A iniciativa é conduzida pela parlamentar finlandesa Henna Virkkunen, responsável pela agenda de tecnologia no bloco. Nesta fase, as empresas serão apenas convidadas a enviar documentação detalhada sobre suas políticas de combate a fraudes. Após a análise dos dados, o colegiado decidirá se abre investigação formal, o que poderá resultar em multas de até 6% do faturamento bruto anual de cada companhia.
O que está em jogo
A ação tem como base a Lei dos Serviços Digitais, aprovada em 2024, que impõe obrigações às plataformas online em áreas como privacidade, segurança e retirada de conteúdo ilegal. Entre os pontos que preocupam a comissão estão:
- Apple e Google: explicações sobre o controle de aplicativos falsos nas lojas do iOS e do Android, especialmente imitações de apps bancários;
- Google e Microsoft (Bing): detalhes sobre filtros que evitam resultados de busca ou anúncios enganosos;
- Booking.com: informações a respeito da identificação e remoção de anúncios de acomodações inexistentes.
Virkkunen destacou que as fraudes online geram perdas superiores a 4 bilhões de euros por ano no continente, valor que pode crescer com o uso de inteligência artificial por criminosos. O prazo para o envio dos documentos não foi divulgado. A avaliação da comissão deve levar alguns meses.
Posicionamento das empresas
Segundo o jornal Financial Times, Apple e Google ainda não comentaram o pedido.
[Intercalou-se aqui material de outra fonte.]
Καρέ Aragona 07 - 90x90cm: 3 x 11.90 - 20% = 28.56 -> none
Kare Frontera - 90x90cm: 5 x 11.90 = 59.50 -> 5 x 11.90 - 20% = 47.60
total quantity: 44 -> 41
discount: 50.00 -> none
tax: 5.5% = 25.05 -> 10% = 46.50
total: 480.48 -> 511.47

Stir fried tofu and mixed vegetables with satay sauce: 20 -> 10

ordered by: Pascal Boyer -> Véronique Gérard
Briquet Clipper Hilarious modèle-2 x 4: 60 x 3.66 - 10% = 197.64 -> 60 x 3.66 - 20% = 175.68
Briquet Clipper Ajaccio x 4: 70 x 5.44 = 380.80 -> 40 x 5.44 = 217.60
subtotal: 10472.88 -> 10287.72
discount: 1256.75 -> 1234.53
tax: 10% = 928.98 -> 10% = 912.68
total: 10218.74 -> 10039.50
Booking e Microsoft afirmaram que colaborarão de forma construtiva com as autoridades. Em outra frente, a Meta pode ser alvo de procedimento separado por suposto descumprimento das normas europeias.
Imagem: Internet
Nos últimos meses, o bloco tem intensificado a fiscalização sobre grandes empresas de tecnologia. Em agosto, Google e Shein foram multadas em 475 milhões de euros por violações de cookies, enquanto a Apple foi obrigada por decisão judicial a compartilhar dados com rivais na região.
A análise do material enviado por Apple, Google, Microsoft e Booking marcará o próximo passo da investigação, que poderá avançar para um processo formal caso a comissão identifique falhas significativas no combate às fraudes.